Therefore, we have hypothesized https://www.selleckchem.com/products/VX-770.html that the combination of these two drugs in donor animals could have a synergetic effect to decrease necrosis and apoptosis. Male Wistar rats weighing 280–350 g were used for both organ donors and recipients of the kidney graft. Animals were submitted to a 12-h day/night
cycle with access to water and standard laboratory chow ad libitum. All animal experiments were performed according to guidelines set by the US National Institutes of Health (NIH publication no. 28, revised 1996). We used tacrolimus (Prograf, Gador, Bs As, Argentina), medical grade, donated by Gador Argentina, and rapamycin (Sirolimus, Wyeth, Bs As, Argentina), medical grade, donated by Wyeth Argentina. Donor rats were anaesthetized selleck products with intraperitoneal (i.p.) atropine 0·01 mg/kg, buprenorphine 0·04 mg/kg, diazepam 10 mg/kg
and, 10 min later, with ketamine 100 mg/kg body weight. The donors’ blood vessels and ureter were fully separated. Subsequently, the kidney was flushed via the aorta with 3 ml of 4°C cold Ringer lactate solution until it turned homogeneously pale. The left kidney was then removed with its vascular and ureteral pedicle and stored for 180 ± 15 min in cold Ringer lactate solution at 4°C. Recipients animals were nephrectomized bilaterally and underwent transplantation as described elsewhere [31,32]. Briefly, after flushing grafts with 5 ml normal Ringer’s solution, arterial and venous anastomoses were performed as end-to-side anastomoses to the aorta and inferior vena cava, respectively. Finally, the anastomosis of the ureter with the urinary bladder was constructed.

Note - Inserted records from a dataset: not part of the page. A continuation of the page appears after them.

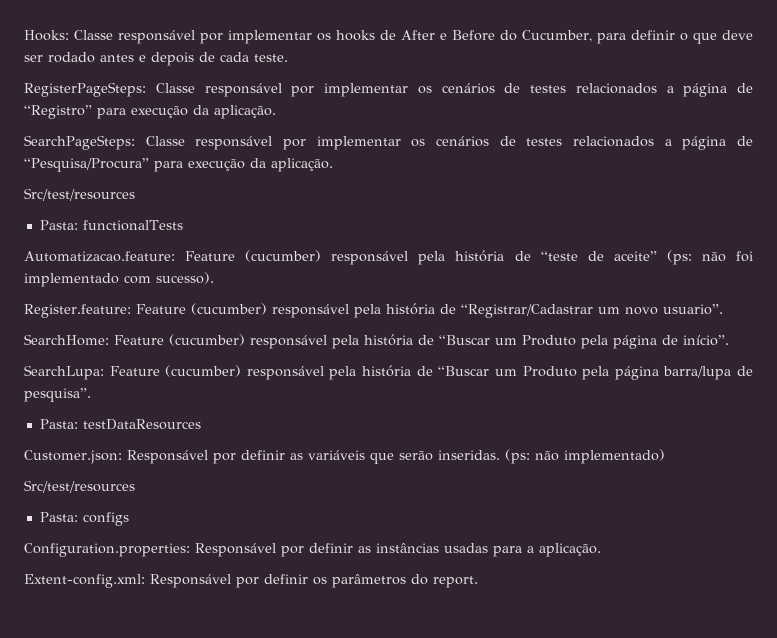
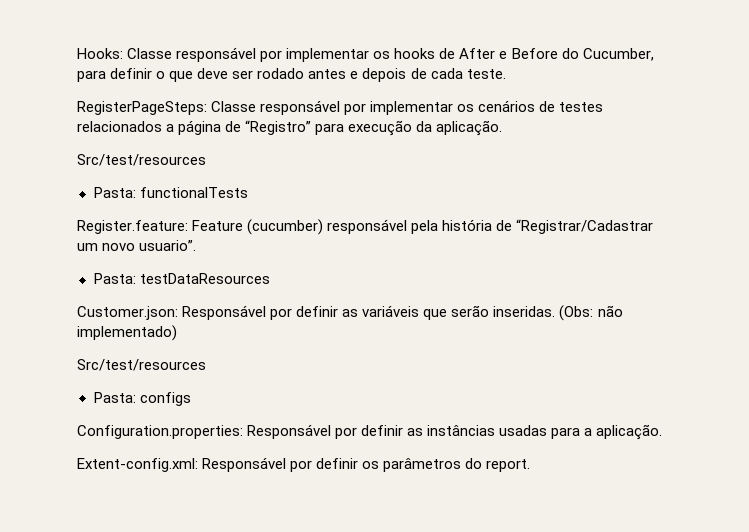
  RegisterPageSteps: Classe responsável por implementar os cenários de testes relacionados a página de “Registro” para execução da aplicação.
- SearchPageSteps: Classe responsável por implementar os cenários de testes relacionados a página de “Pesquisa/Procura” para execução da aplicação.
  Src/test/resources
  Pasta: functionalTests
- Automatizacao.feature: Feature (cucumber) responsável pela história de “teste de aceite” (ps: não foi implementado com sucesso).
- SearchHome: Feature (cucumber) responsável pela história de “Buscar um Produto pela página de início”.
- SearchLupa: Feature (cucumber) responsável pela história de “Buscar um Produto pela página barra/lupa de pesquisa”.
- (ps: não implementado)
+ (Obs: não implementado)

The rat’s body temperature
was monitored and kept constant between 35 and 37°C in all cases. Rats were allowed to recover on a warm blanket with free access to water and standard laboratory chow ad libitum. Twenty-four hours after the transplant procedure, blood samples were http://www.selleck.co.jp/products/AG-014699.html obtained for analysis, then animals were sacrified and kidneys were removed for histological evaluation. One dose of immunosuppressive drugs was administered to donor animals 12 h before nephrectomy. Doses and administration route were chosen according to previous reports [17]. Donor rats were divided randomly into four groups: Group 1 (control, n = 6): no immunosuppression was administered. Group 2 (rapa, n = 6): rapamycin (2 mg/kg, Sirolimus, Wyeth, Argentina) by gavage. Group 3 (FK506, n = 6): tacrolimus (0, 3 mg/kg, Prograf, Gador, Argentina) by gavage. Group 4 (rapa+ FK506, n = 6): tacrolimus (0, 3 mg/kg) + rapamycin (2 mg/kg) by gavage. None of the recipient animals received any immunosuppressive drug after transplantation. In addition, six rats underwent a sham procedure. Twenty-four hours before and after transplant the following blood determinations were performed: blood urea nitrogen (BUN), creatinine and C3 complement fraction (C3). C3 was measured by radial immunodiffusion and BUN and creatinine by ultraviolet kinetic and colorimetric-kinetic, respectively (Mindray 300).